Your First Project¶
This tutorial walks you through creating a simple blog API with FastAPI Smith.
Project Setup¶
Let's create a blog API with posts and comments:
Configuration¶
Use these settings for the tutorial:
- Project name:
blog-api - Database: PostgreSQL
- ORM: SQLAlchemy 2.0
- Auth: JWT
- Admin: Yes (SQLAdmin)
- Caching: Redis
- Logging: Loguru
- Package manager: uv
- Docker: Yes
Understanding the Structure¶
After generation, you'll have:
blog-api/
├── app/
│ ├── main.py # Application entry point
│ ├── config.py # Settings
│ ├── database.py # Database setup
│ ├── models/ # Database models
│ │ ├── base.py
│ │ └── user.py # User model (generated)
│ ├── schemas/ # Pydantic schemas
│ │ └── user.py
│ ├── routes/ # API routes
│ │ ├── auth.py # Auth endpoints
│ │ └── users.py # User endpoints
│ └── core/ # Core functionality
│ ├── security.py # JWT & password hashing
│ └── logging.py # Logging setup
├── migrations/ # Alembic migrations
├── tests/ # Tests
└── .env.example # Environment template
Setting Up the Environment¶
-
Copy environment file:
-
Edit
.envwith your database credentials: -
Install dependencies:
-
Create database:
-
Run migrations:
Creating the Blog Models¶
Create app/models/post.py:
from datetime import datetime
from sqlalchemy import String, Text, ForeignKey
from sqlalchemy.orm import Mapped, mapped_column, relationship
from .base import Base
class Post(Base):
__tablename__ = "posts"
id: Mapped[int] = mapped_column(primary_key=True)
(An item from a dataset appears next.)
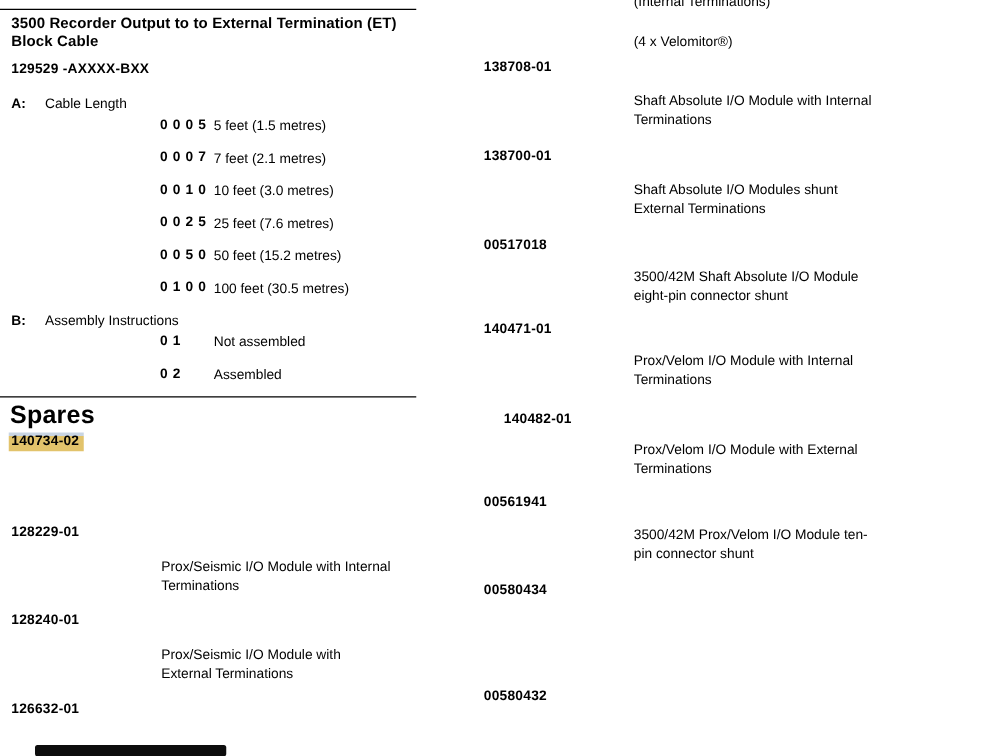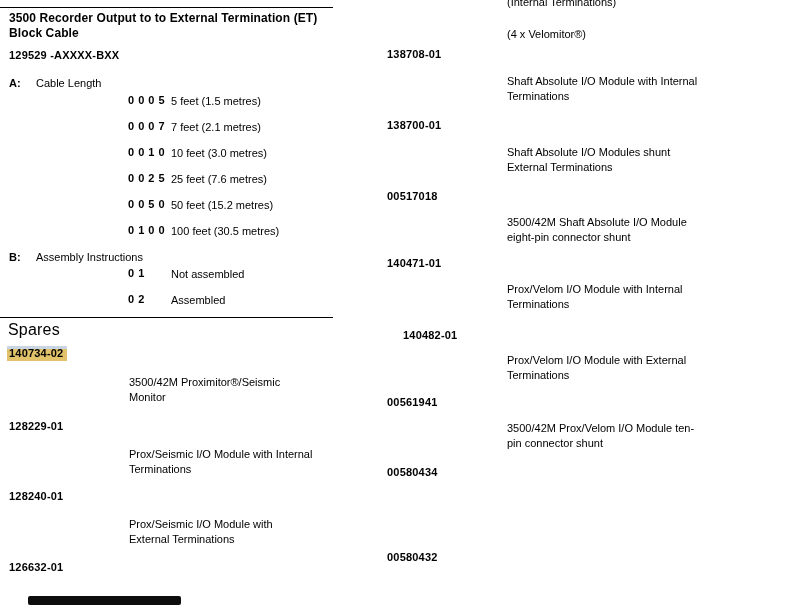"Spares" .spares-heading { font-size: 16px -> 20px; font-weight: normal -> bold }
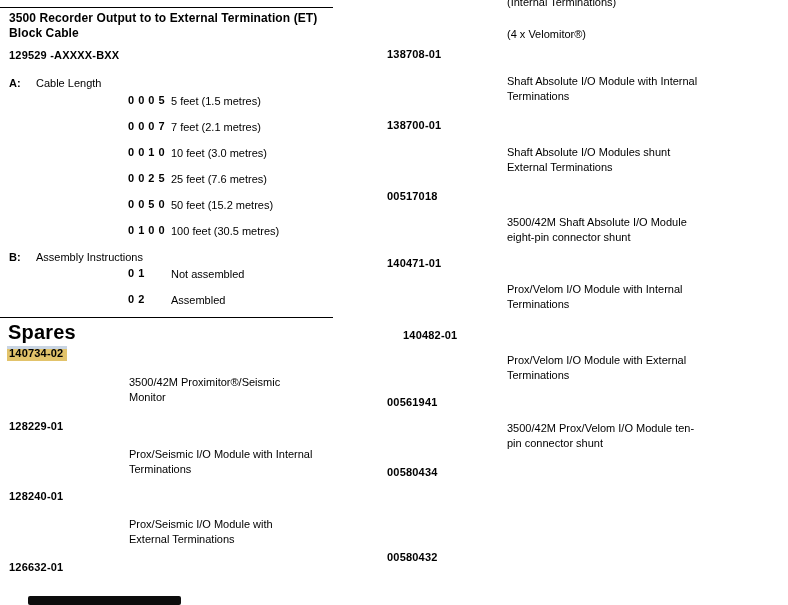"3500/42M Proximitor®/Seismic" div.abs { html: <div>3500/42M Proximitor®/Seismic Monitor</div> -> none }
title: Mapped[str] = mapped_column(String(200))
content: Mapped[str] = mapped_column(Text)
published: Mapped[bool] = mapped_column(default=False)
created_at: Mapped[datetime] = mapped_column(default=datetime.utcnow)
author_id: Mapped[int] = mapped_column(ForeignKey("users.id"))
author: Mapped["User"] = relationship(back_populates="posts")
comments: Mapped[list["Comment"]] = relationship(back_populates="post")
class Comment(Base):
__tablename__ = "comments"
id: Mapped[int] = mapped_column(primary_key=True)
content: Mapped[str] = mapped_column(Text)
created_at: Mapped[datetime] = mapped_column(default=datetime.utcnow)
post_id: Mapped[int] = mapped_column(ForeignKey("posts.id"))
post: Mapped[Post] = relationship(back_populates="comments")
author_id: Mapped[int] = mapped_column(ForeignKey("users.id"))
author: Mapped["User"] = relationship(back_populates="comments")
Update app/models/user.py to add relationships:
# Add to User model
posts: Mapped[list["Post"]] = relationship(back_populates="author")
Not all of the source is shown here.